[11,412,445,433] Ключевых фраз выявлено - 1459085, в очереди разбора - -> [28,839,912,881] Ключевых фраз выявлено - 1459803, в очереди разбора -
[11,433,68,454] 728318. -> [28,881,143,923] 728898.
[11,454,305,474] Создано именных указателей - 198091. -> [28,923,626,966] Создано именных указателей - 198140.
==
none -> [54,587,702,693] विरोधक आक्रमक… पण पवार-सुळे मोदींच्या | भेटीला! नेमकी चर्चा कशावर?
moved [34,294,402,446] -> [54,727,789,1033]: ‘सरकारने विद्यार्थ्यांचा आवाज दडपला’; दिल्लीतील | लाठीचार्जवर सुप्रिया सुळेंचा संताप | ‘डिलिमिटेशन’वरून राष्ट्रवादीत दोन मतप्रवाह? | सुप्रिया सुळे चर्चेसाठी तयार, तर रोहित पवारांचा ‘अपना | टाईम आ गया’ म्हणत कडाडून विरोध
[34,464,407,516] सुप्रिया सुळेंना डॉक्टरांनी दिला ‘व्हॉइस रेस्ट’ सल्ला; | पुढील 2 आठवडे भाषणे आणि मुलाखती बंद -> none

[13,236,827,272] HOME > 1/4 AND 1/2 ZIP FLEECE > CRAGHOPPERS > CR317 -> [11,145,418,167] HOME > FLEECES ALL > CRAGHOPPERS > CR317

### Exercise directions
Within the listing above, extract exactly the lines from the line with "[11,412,445,433] Ключевых фраз" to the line with "[11,454,305,474] Создано именных", the two named lines included, and no others.

### Answer
[11,412,445,433] Ключевых фраз выявлено - 1459085, в очереди разбора - -> [28,839,912,881] Ключевых фраз выявлено - 1459803, в очереди разбора -
[11,433,68,454] 728318. -> [28,881,143,923] 728898.
[11,454,305,474] Создано именных указателей - 198091. -> [28,923,626,966] Создано именных указателей - 198140.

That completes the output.